But Ionescu’s first WNBA season was cut short after just three games with an ankle injury, stalling a lot of the momentum. In her first full season, Ionescu was fine, averaging 11.7 points, 5.7 rebounds and 6.1 assists per game, but she really broke out in 2022. For the past three seasons, Ionescu has arguably been a top-10 player.
However, the narrative didn’t really catch up to that fact until this year. In 2022, Ionescu was 14th in player efficiency rating and ninth in win shares, but the Liberty were just 16-20 and the general story on Ionescu was that her defensive liabilities mattered more than what she brought offensively. Still, she won Eastern Conference Player of the Week four times that season. Ionescu felt like she was on the precipice of becoming a perennial MVP contender.
Then in 2023, she had another strong year, ranking 14th in PER again and 10th in win shares. However, the Liberty added Breanna Stewart before the season, which became the focal point when people talked about the Liberty. Ionescu was recognized for her 44.8% shooting mark from deep, a season in which she broke the record for single-season 3PM and came just shy of the record for 3PM/game, but it still didn’t feel like she was getting the attention she deserved, especially coming off the heels of a 2022 season where she ended the year with back-to-back Player of the Week awards. She was second-team All-WNBA, but she actually fell three spots in the MVP voting from eighth to 11th.

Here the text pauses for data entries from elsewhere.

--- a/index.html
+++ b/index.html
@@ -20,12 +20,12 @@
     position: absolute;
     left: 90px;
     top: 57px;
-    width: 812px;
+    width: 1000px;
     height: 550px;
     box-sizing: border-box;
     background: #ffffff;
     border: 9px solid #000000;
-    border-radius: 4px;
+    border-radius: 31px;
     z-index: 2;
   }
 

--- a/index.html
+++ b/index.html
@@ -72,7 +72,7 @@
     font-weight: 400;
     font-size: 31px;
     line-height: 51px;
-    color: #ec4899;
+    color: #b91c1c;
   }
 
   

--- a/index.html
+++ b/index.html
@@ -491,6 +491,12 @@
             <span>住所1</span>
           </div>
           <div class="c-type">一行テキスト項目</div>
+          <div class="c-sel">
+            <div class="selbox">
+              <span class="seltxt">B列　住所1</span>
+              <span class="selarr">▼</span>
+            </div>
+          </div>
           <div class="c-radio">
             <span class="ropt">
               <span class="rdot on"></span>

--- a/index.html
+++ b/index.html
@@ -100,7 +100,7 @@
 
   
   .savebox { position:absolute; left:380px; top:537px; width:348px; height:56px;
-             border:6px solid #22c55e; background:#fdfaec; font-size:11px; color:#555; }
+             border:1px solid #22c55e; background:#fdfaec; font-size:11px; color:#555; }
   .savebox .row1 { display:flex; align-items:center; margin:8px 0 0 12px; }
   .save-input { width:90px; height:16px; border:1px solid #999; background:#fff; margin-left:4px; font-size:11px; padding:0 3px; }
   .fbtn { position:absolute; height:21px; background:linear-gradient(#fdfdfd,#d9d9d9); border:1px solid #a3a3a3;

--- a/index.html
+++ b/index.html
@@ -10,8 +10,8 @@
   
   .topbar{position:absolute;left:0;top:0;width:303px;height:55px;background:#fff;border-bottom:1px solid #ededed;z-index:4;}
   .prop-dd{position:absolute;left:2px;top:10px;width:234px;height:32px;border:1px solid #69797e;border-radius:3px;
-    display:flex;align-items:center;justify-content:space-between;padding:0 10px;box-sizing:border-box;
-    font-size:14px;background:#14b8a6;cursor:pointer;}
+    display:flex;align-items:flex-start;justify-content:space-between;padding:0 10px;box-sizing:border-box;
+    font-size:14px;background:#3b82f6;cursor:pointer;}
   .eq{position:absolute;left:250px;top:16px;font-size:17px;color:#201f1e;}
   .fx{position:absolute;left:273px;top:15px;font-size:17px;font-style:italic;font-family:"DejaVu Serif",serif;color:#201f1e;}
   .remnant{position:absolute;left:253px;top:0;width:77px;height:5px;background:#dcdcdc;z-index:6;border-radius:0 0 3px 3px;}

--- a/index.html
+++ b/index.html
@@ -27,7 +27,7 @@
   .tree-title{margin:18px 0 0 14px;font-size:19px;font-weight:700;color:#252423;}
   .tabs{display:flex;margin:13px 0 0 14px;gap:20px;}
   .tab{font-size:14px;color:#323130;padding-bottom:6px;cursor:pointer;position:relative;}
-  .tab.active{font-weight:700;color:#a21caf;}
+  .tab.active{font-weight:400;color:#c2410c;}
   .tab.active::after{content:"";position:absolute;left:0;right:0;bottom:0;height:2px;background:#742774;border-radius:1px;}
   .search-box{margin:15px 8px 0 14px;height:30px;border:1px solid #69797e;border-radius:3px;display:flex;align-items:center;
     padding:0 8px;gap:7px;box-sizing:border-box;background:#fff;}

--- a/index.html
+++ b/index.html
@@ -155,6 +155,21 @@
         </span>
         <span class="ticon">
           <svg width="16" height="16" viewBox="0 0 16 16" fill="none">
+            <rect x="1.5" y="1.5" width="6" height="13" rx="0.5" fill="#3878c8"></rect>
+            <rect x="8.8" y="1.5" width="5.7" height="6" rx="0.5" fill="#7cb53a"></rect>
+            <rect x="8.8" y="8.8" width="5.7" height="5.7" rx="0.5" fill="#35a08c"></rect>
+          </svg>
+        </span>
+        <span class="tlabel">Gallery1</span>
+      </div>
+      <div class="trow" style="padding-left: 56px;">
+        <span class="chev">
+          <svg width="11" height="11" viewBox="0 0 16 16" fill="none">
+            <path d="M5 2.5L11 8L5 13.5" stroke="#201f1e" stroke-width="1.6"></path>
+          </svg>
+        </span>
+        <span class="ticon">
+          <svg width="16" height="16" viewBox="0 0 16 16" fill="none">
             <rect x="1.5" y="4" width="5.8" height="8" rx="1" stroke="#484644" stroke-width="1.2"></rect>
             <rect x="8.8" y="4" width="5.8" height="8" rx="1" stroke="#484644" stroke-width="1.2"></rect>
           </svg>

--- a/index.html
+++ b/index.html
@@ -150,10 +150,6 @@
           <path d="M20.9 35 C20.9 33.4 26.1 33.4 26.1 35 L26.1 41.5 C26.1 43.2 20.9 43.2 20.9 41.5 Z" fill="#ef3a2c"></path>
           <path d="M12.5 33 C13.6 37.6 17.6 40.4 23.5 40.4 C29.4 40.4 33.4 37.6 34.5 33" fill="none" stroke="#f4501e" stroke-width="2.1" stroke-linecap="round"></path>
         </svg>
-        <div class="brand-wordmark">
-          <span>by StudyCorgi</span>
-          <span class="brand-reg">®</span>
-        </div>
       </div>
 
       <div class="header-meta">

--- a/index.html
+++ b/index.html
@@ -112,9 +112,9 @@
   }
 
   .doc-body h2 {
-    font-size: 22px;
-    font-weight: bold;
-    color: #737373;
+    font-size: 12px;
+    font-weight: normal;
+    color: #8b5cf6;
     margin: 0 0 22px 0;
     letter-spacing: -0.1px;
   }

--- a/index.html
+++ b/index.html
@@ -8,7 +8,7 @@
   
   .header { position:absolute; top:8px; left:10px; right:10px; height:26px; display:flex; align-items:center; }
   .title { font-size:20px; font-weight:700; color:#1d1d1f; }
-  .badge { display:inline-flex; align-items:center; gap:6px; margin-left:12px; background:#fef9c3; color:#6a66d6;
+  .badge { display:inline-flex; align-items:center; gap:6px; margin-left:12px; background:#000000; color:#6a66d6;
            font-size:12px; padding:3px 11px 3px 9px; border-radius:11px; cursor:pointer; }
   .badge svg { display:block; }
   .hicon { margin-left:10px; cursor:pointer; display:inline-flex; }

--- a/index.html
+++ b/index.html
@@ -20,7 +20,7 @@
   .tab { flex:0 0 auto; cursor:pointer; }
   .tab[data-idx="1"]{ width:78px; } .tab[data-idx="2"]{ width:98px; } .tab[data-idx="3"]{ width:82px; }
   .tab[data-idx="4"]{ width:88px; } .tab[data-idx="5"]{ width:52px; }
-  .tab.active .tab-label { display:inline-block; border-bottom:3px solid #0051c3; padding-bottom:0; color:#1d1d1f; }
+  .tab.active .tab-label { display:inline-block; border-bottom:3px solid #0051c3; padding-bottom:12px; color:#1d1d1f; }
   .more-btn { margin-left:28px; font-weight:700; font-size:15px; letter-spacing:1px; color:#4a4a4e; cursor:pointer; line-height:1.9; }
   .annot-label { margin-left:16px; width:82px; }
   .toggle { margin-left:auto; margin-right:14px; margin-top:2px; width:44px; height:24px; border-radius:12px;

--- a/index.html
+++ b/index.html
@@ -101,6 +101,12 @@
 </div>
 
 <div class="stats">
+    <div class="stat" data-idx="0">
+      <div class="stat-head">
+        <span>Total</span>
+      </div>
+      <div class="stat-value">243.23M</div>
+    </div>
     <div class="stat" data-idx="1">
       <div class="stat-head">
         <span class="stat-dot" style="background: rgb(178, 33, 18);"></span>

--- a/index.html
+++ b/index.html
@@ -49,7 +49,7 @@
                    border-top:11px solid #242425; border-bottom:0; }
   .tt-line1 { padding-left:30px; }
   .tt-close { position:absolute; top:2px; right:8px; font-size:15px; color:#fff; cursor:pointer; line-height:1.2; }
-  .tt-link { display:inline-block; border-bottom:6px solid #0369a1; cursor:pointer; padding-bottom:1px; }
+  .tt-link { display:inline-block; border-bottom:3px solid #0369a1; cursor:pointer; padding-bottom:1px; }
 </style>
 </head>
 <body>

This season though, it feels like the story on Ionescu is finally catching up to the production. She was the Eastern Conference Player of the Month in June and has already been named Eastern Conference Player of the Week twice. While she isn’t necessarily expected to challenge for the MVP award this year because A’ja Wilson exists and Ionescu is still playing second fiddle on her own team to Stewart, you can make a strong argument that Ionescu is the best guard in the league right now, so let’s make that argument.
The argument for Ionescu as the league’s best guard in 2024
If the entire league was healthy, Chelsea Gray would get my vote for the WNBA’s best guard, but Gray missed enough of this season that it opens up the conversation in the short term. Ionescu ranks 10th in points per game and is behind only Arike Ogunbowale, Jewell Loyd and Jackie Young among guards. She’s also fifth overall in assists per game.
While her 3-point field goal percentage has dropped, Ionescu has improved her finishing inside the arc. Last season, Ionescu shot 38.3% from 2-point range. This year, she’s up to 49.7% and is fixing one of her biggest issues on offense. She’s shooting better from 0-5 feet than she ever has in a full season, hitting 59.3% of those shots, good for the 51st percentile. That’s obviously smack in the middle of the road, but even just becoming an average finisher near the hoop makes her so much harder to defend. An even bigger addition to her game inside the arc comes in the midrange, as Ionescu is shooting 42.9% from there, a career-best mark.
If you believe Ionescu’s 3-point dip is a fluke and that her 2-point improvement is real, then you get a player who is one of the most dangerous offensive threats in the league because of her ability to score at all three levels.
She’s also a skilled playmaker. For what seemed like years, it felt like the conversation about the league’s best passer was between Courtney Vandersloot and Chelsea Gray and that no one else was really in that conversation, but things have changed. Alyssa Thomas, as well as Clark and Ionescu, have expanded the discussion. We’re at a great time right now in the league as far as passing is concerned. Anyway, Ionescu ranks seventh in the league in assist rate and 15th in assist-to-turnover ratio. She isn’t the league’s best passer, but she's one of the better ones, and that combined with her scoring ability makes her such a weapon on that end of the floor for New York.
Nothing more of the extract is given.